I wanted to feel calm. I wanted a place I could start and end my day that was dependably gentle and safe. I wanted a place I could care for myself. I wanted a place that looked after me the way the way I looked after it and I wanted a place I could feel accepted, loved, respected, and warm. I wanted a home.

And so, I decided to build one. I would build a bedroom that reflected the kind of person I hoped to be. A bedroom that was beautiful and functional; conceptual and safe; uncluttered and sentimental.

I read books about architectural theory and looked to designers and philosophers as I gradually stripped my life of what wasn’t necessary. I considered how my outer space was affecting my inner space. I thought of Alvar Aalto and the way he built the Sanatorium in Paimio to heal tuberculosis patients with sunlight, minimal noise, natural timber finishes and curved furniture.

I thought of the people and places that made me feel calm. I removed everything that didn’t bring me this feeling until I had almost nothing left. I was surprised. I’d been completely unaware of how damaging my environment was.

I rearranged the furniture until I found perfect harmony. I closed my eyes, listened to the silence and fixated on the feeling of how I wanted to wake.

In the silence, I finally heard what my body was telling me: I needed to let go completely. I needed to give my mind the same respect I’d shown my bedroom and allow it to empty, grieve, let go of negative feelings, and reassemble the parts of itself it liked.

I did this. Again, I was surprised by the space this afforded me. My mind felt like a savannah that I only I inhabited. I cared less about what people thought of me and whether they approved of my lifestyle. I felt capable and in control.

I realised my mind might believe anything I told it.This time I told myself the opposite of what I always had. I told myself I was capable of anything. I told my brain that without depression and an eating disorder I’d be capable of so much more. I told myself I could build the life I wanted and the kind of person to fit inside it. I told myself again and again until eventually, I believed it.

I wasn’t sure it would work. I wasn’t sure I would wake with less anxiety or that The Mannerheim League for Child Welfare would suggest joining them in a collaboration in Finland one year later.

In Paimio when I woke on the 5th of September, I thought about this. I thought about the times I was too scared to leave my bedroom and the times I was too weak to drive a car. I thought about my family who came close to losing their daughter. I thought about the friends who allowed me to cry on their couch and I felt an immeasurable sense of hope.


I was on the right side. The side of the hospital with staff and office chit-chat. I was in Finland with a brain and a camera I was once too depressed to use. I was 12 months relapse-free and part of the conversation. I was in awe of my brain, in awe of Alvar Aalto and in awe of the power of space, both metaphorically and physically.

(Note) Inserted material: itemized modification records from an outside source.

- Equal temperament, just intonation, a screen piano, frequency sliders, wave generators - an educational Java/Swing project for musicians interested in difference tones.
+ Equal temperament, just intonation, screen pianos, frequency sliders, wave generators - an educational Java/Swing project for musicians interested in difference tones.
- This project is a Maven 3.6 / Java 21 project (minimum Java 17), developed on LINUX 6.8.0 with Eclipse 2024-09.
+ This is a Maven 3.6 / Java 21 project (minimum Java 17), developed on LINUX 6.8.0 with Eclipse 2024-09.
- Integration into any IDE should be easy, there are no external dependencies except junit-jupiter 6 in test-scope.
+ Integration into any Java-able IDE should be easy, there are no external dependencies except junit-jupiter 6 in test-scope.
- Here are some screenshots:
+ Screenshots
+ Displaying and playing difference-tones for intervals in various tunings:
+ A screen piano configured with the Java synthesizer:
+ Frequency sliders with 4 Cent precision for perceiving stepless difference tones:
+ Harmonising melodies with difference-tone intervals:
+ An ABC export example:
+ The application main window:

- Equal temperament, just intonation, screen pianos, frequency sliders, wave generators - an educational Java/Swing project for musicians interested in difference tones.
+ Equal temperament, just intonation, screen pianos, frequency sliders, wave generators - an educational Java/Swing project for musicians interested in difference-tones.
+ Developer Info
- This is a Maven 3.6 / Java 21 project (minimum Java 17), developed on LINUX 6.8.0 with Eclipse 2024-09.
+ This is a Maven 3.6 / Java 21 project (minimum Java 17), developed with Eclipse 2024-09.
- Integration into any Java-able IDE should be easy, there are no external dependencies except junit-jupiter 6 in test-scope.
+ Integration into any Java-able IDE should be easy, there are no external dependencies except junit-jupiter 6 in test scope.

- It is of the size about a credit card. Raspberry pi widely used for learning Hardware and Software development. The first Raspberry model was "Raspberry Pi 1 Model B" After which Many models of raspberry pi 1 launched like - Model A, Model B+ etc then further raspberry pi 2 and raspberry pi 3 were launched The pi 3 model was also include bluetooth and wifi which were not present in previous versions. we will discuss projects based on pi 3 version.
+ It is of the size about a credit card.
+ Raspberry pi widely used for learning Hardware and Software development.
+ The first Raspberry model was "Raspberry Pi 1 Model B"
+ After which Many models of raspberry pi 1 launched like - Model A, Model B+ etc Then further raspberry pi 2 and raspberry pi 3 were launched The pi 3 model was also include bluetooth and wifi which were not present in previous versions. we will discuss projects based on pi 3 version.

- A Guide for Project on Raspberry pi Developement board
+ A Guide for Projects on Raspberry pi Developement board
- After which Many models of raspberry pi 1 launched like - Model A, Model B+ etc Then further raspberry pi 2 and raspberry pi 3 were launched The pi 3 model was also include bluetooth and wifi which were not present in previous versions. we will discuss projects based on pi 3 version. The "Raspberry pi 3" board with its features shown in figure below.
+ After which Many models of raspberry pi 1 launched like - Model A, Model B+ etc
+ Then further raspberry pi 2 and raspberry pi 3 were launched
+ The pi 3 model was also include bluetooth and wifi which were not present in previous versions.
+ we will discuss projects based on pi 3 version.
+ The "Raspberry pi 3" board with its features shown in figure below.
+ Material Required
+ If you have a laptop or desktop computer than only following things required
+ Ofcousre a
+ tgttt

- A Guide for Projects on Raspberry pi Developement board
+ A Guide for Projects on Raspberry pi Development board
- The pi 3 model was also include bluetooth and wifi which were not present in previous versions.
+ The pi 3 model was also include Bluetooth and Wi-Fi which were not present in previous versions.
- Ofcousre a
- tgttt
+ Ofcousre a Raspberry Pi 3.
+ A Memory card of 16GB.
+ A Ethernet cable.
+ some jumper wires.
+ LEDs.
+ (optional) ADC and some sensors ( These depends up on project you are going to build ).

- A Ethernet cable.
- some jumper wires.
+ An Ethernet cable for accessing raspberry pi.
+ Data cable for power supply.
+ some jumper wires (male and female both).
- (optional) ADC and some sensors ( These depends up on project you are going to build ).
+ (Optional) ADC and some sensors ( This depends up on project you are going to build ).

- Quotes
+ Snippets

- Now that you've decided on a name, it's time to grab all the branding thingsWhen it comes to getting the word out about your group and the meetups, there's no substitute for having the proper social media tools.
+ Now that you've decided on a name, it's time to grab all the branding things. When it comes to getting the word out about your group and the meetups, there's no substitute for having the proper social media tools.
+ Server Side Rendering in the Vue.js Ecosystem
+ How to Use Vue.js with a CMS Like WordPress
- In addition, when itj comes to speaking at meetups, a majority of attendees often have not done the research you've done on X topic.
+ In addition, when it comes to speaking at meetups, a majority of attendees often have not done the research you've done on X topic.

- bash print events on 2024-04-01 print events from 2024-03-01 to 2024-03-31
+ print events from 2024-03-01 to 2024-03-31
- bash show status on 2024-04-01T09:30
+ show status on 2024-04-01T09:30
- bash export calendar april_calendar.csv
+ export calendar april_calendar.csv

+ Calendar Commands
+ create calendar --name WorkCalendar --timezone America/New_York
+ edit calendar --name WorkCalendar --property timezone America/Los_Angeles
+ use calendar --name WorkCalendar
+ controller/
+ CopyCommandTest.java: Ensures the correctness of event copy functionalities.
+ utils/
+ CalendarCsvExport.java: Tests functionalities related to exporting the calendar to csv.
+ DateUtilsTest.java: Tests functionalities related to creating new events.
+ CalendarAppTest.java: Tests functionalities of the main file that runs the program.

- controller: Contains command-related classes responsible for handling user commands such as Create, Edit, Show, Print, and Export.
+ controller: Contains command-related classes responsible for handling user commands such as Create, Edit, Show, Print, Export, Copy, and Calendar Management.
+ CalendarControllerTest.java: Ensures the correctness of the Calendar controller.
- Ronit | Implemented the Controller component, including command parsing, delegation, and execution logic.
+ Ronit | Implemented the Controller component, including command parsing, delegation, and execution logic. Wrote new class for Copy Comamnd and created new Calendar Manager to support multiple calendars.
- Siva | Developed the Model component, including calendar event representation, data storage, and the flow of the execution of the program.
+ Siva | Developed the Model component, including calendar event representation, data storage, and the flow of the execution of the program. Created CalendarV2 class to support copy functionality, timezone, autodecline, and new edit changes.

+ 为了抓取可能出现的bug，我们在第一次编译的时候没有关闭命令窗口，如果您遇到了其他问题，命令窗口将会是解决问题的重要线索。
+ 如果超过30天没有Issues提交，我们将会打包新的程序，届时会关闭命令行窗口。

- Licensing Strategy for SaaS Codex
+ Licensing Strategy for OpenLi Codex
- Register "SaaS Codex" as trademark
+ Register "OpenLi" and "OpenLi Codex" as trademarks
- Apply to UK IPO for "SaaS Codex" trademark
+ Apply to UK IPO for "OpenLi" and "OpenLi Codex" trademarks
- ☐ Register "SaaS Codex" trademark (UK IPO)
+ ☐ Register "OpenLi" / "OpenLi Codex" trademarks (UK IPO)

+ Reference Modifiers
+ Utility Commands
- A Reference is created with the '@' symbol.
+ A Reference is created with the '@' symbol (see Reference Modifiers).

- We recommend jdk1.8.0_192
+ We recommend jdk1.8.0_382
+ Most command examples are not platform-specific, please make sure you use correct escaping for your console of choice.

Talking with the women from The Mannerheim League for Child Welfare, I saw how deeply people care for those suffering from anxiety and how we are all shaped by our surroundings. I felt for the first time, I was truly on the other side and that if I had done it, if I had managed to overcome a brain controlled by anxiety, the young women who participate in the ”Girl, you are a Pearl” program have very bright futures to look forward to.